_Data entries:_
- - - - -

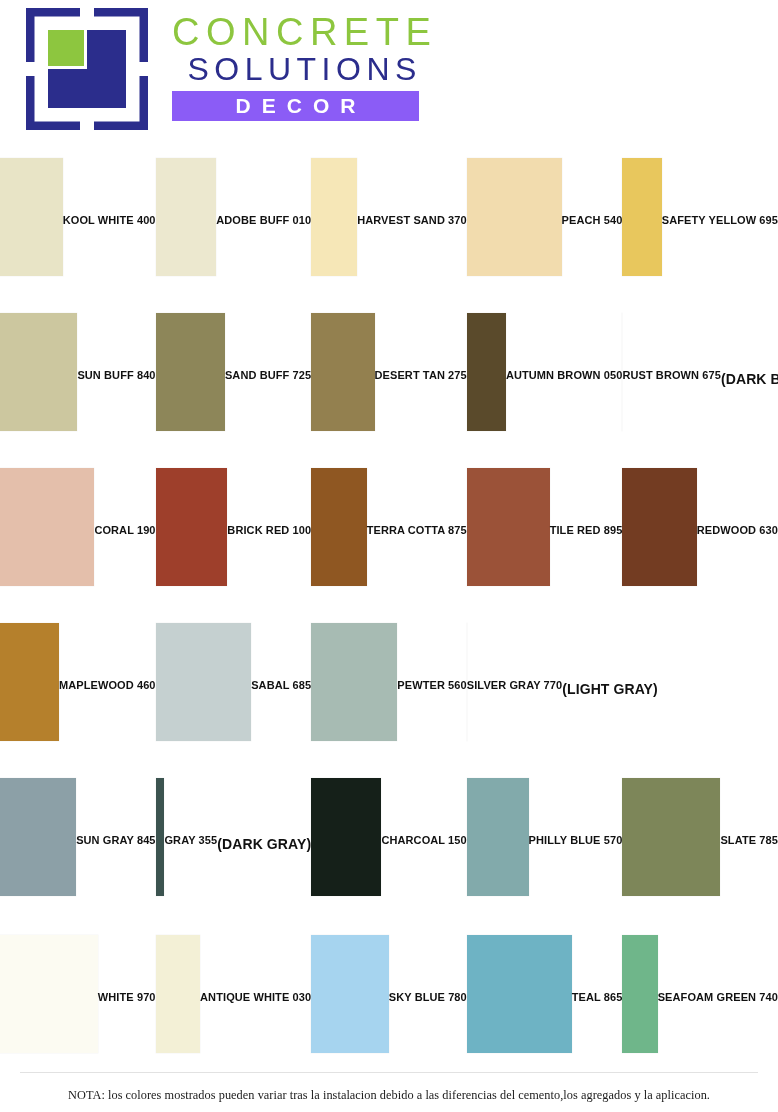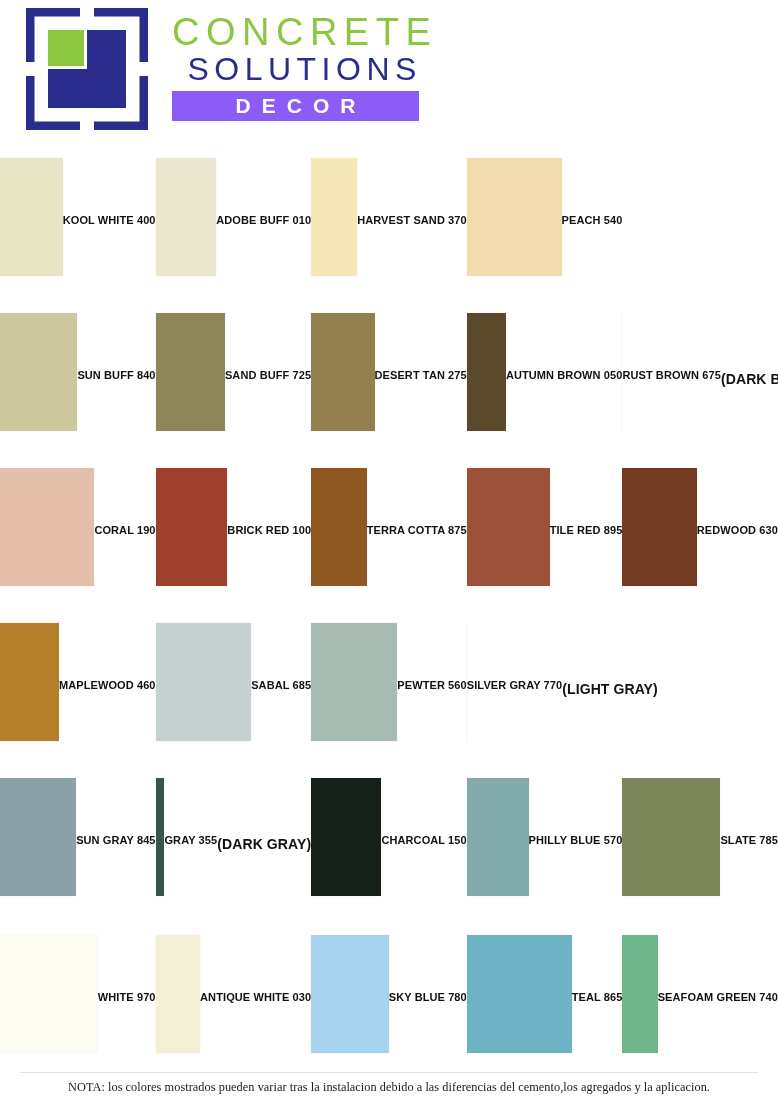--- a/index.html
+++ b/index.html
@@ -220,6 +220,11 @@
       <div class="caption">PEACH 540</div>
 
     </div>
+    <div class="cell">
+      <div class="swatch" style="background: rgb(232, 199, 93);"></div>
+      <div class="caption">SAFETY YELLOW 695</div>
+
+    </div>
   </div>
 
   <div class="row">

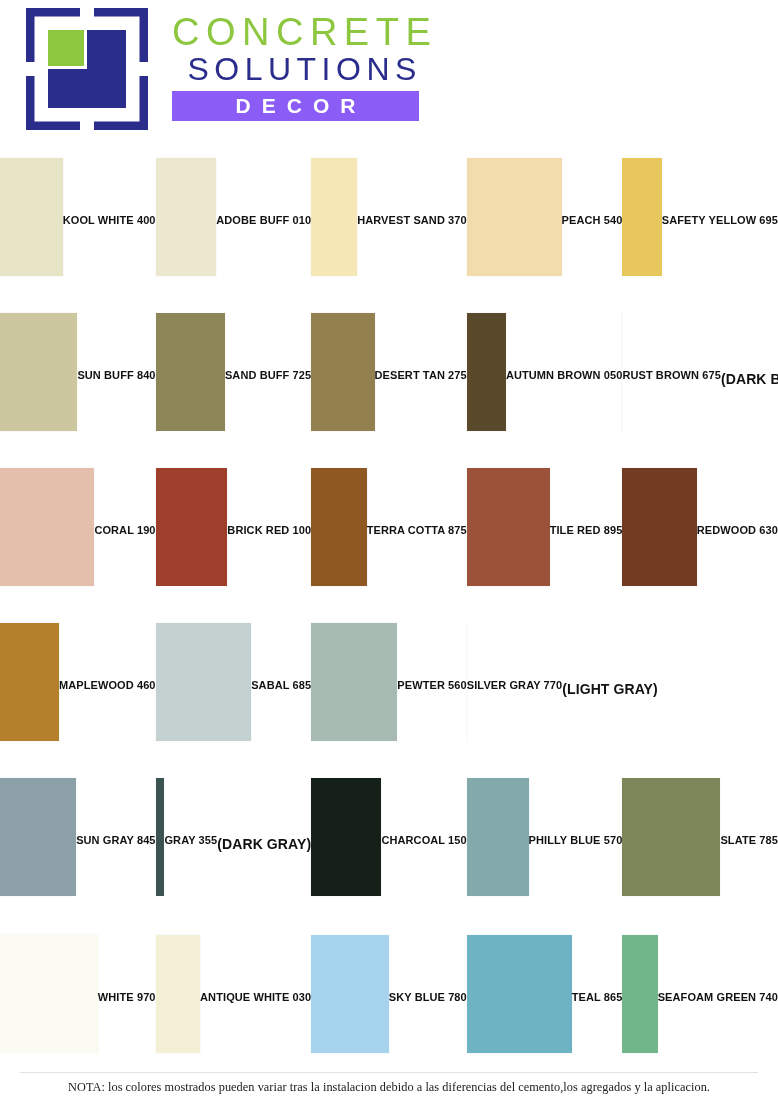--- a/index.html
+++ b/index.html
@@ -144,7 +144,7 @@
     display: flex;
     align-items: flex-start;
     justify-content: center;
-    padding-top: 8px;
+    padding-top: 16px;
     box-sizing: border-box;
     text-align: right;
   }

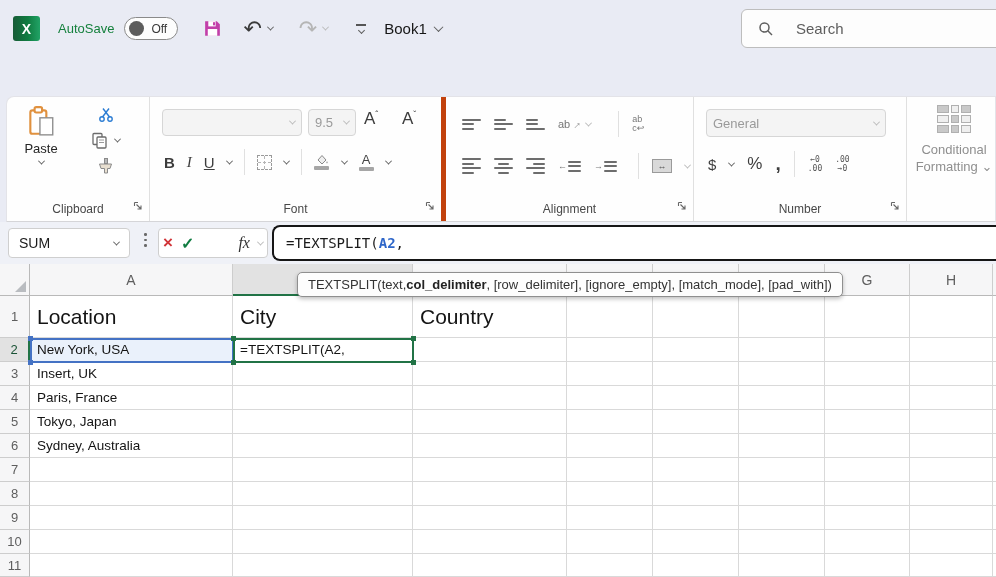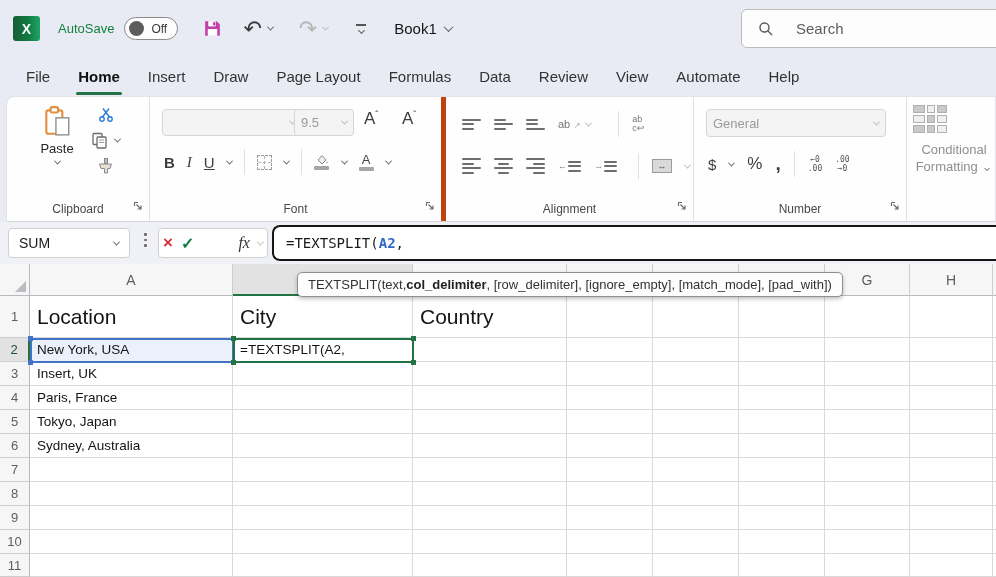--- a/index.html
+++ b/index.html
@@ -22,7 +22,7 @@
   .glyph-redo { font-size:22px; color:#b5b5b5; line-height:22px; }
   .qat { display:flex; flex-direction:column; align-items:center; gap:2px; }
   .qat .bar { width:10px; height:1.6px; background:#555; }
-  .book { font-size:15px; color:#161616; margin-left:24px; margin-right:8px; }
+  .book { font-size:15px; color:#161616; margin-left:14px; margin-right:8px; }
   .searchbox { position:absolute; left:741px; top:9px; width:262px; height:39px; background:#fdfdfd; border:1px solid #bdbdbd; border-radius:6px; display:flex; align-items:center; }
   .search-ph { font-size:15px; color:#5e5e5e; margin-left:14px; }
 

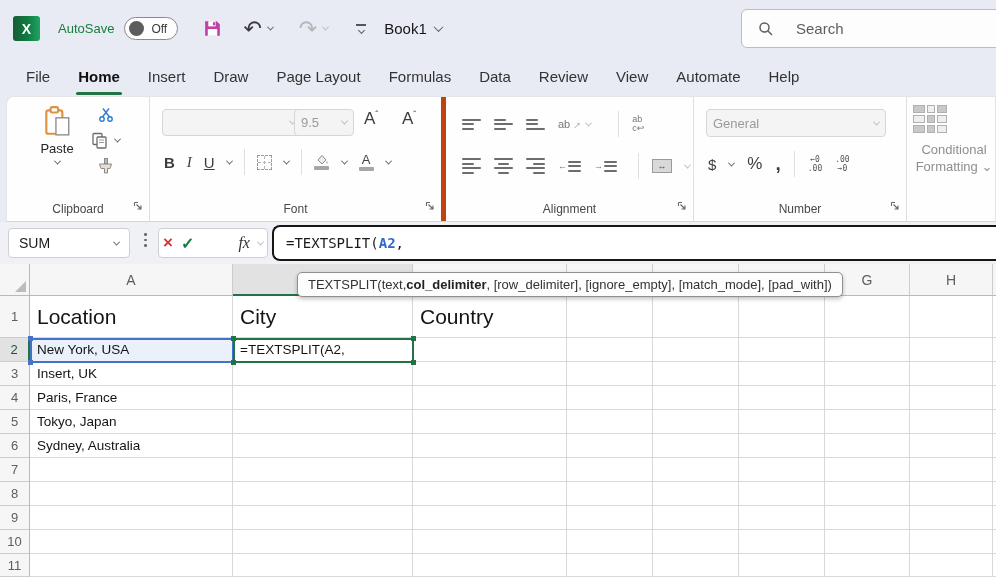--- a/index.html
+++ b/index.html
@@ -182,19 +182,6 @@
     </div>
   </div>
 
-  <div class="tabrow">
-    <div class="tab">File</div>
-    <div class="tab active">Home</div>
-    <div class="tab">Insert</div>
-    <div class="tab">Draw</div>
-    <div class="tab">Page Layout</div>
-    <div class="tab">Formulas</div>
-    <div class="tab">Data</div>
-    <div class="tab">Review</div>
-    <div class="tab">View</div>
-    <div class="tab">Automate</div>
-    <div class="tab">Help</div>
-  </div>
 
   <div class="ribbon">
 

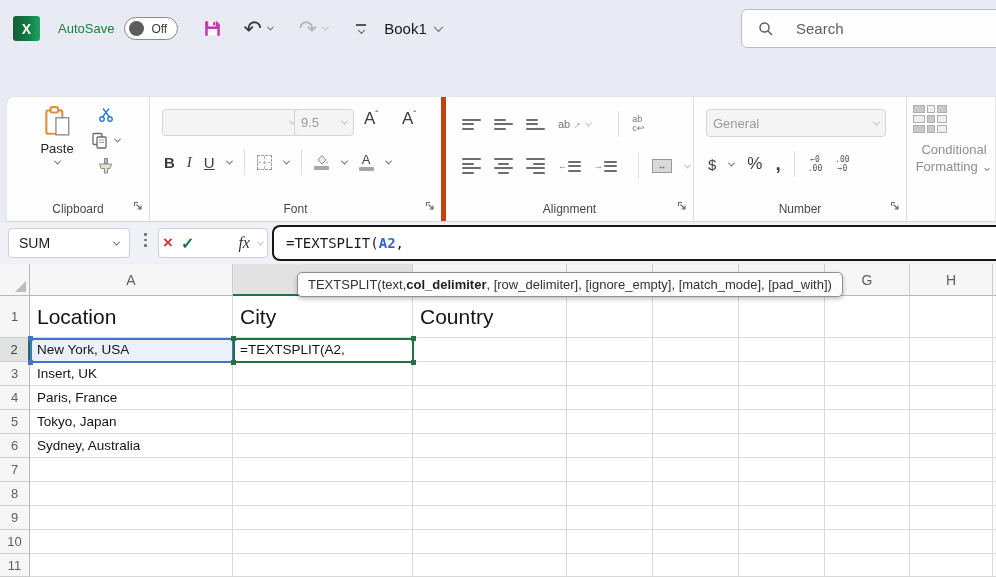--- a/index.html
+++ b/index.html
@@ -53,7 +53,7 @@
   
   .sel { background:#f4f4f4; border:1px solid #d6d6d6; border-radius:4px; color:#9a9a9a; font-size:13px; display:flex; align-items:center; padding:0 6px; justify-content:space-between; cursor:pointer; }
   .font-name { position:absolute; left:12px; top:12px; width:140px; height:27px; }
-  .font-size { position:absolute; left:144px; top:12px; width:60px; height:27px; }
+  .font-size { position:absolute; left:158px; top:12px; width:48px; height:27px; }
   .grow-a { position:absolute; left:214px; top:12px; font-size:17px; color:#3c3c3c; cursor:pointer; }
   .grow-b { position:absolute; left:252px; top:12px; font-size:17px; color:#3c3c3c; cursor:pointer; }
   .sup { font-size:9px; vertical-align:super; color:#3c3c3c; }

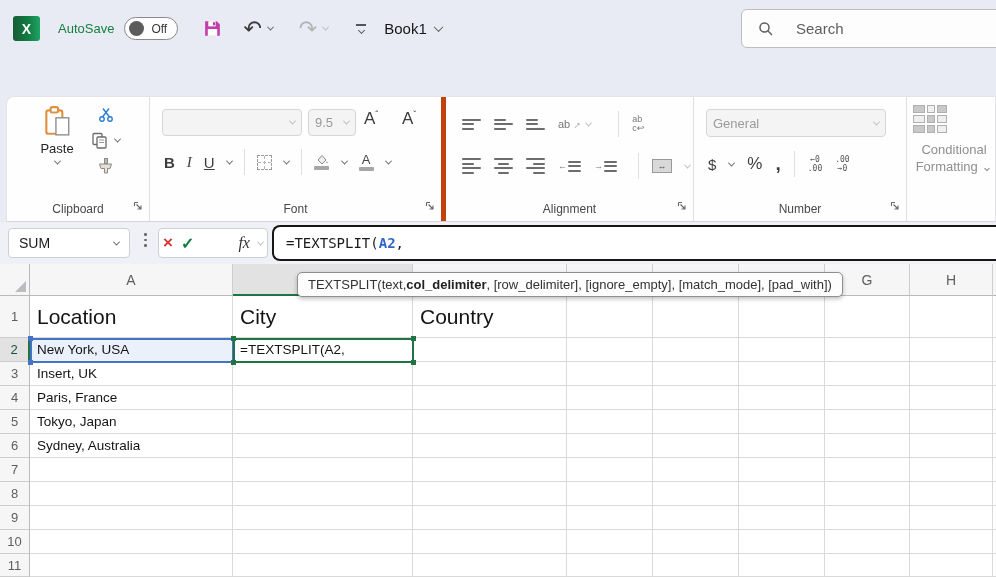--- a/index.html
+++ b/index.html
@@ -46,7 +46,7 @@
   .riconbtn { display:flex; align-items:center; justify-content:center; cursor:pointer; color:#4a4a4a; }
 
   
-  .paste-btn { position:absolute; left:24px; top:8px; width:52px; height:92px; display:flex; flex-direction:column; align-items:center; cursor:pointer; }
+  .paste-btn { position:absolute; left:8px; top:8px; width:52px; height:92px; display:flex; flex-direction:column; align-items:center; cursor:pointer; }
   .paste-label { font-size:13px; color:#262626; margin-top:4px; }
   .clip-col { position:absolute; left:84px; top:10px; display:flex; flex-direction:column; gap:9px; align-items:center; }
 

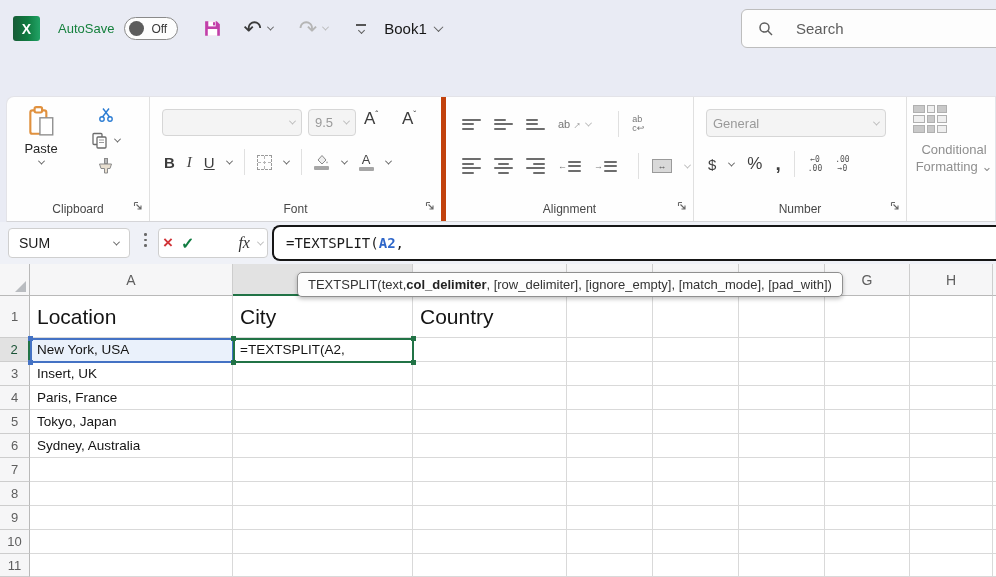--- a/index.html
+++ b/index.html
@@ -93,7 +93,7 @@
   .dec-ic { font-size:8px; color:#555; line-height:9px; text-align:center; cursor:pointer; font-family:"DejaVu Sans Mono",monospace; }
 
   
-  .cond-btn { position:absolute; left:6px; top:8px; width:82px; display:flex; flex-direction:column; cursor:pointer; }
+  .cond-btn { position:absolute; left:6px; top:8px; width:82px; display:flex; flex-direction:column; align-items:center; cursor:pointer; }
   .cf-icon { width:34px; height:30px; display:grid; grid-template-columns:12px 8px 10px; grid-template-rows:8px 8px 8px; gap:2px; }
   .cf-icon i { background:#c9c9c9; border:1px solid #b0b0b0; }
   .cf-icon i.lt { background:#efefef; }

- - - - -

_WORK INSTRUCTIONS:_
Could you copy every line from the records that has "absolute" in it?

_RESULT OF THIS EXERCISE:_
   .searchbox { position:absolute; left:741px; top:9px; width:262px; height:39px; background:#fdfdfd; border:1px solid #bdbdbd; border-radius:6px; display:flex; align-items:center; }
   .font-name { position:absolute; left:12px; top:12px; width:140px; height:27px; }
-  .font-size { position:absolute; left:144px; top:12px; width:60px; height:27px; }
+  .font-size { position:absolute; left:158px; top:12px; width:48px; height:27px; }
   .grow-a { position:absolute; left:214px; top:12px; font-size:17px; color:#3c3c3c; cursor:pointer; }
   .grow-b { position:absolute; left:252px; top:12px; font-size:17px; color:#3c3c3c; cursor:pointer; }
-  .paste-btn { position:absolute; left:24px; top:8px; width:52px; height:92px; display:flex; flex-direction:column; align-items:center; cursor:pointer; }
+  .paste-btn { position:absolute; left:8px; top:8px; width:52px; height:92px; display:flex; flex-direction:column; align-items:center; cursor:pointer; }
   .clip-col { position:absolute; left:84px; top:10px; display:flex; flex-direction:column; gap:9px; align-items:center; }
-  .cond-btn { position:absolute; left:6px; top:8px; width:82px; display:flex; flex-direction:column; cursor:pointer; }
+  .cond-btn { position:absolute; left:6px; top:8px; width:82px; display:flex; flex-direction:column; align-items:center; cursor:pointer; }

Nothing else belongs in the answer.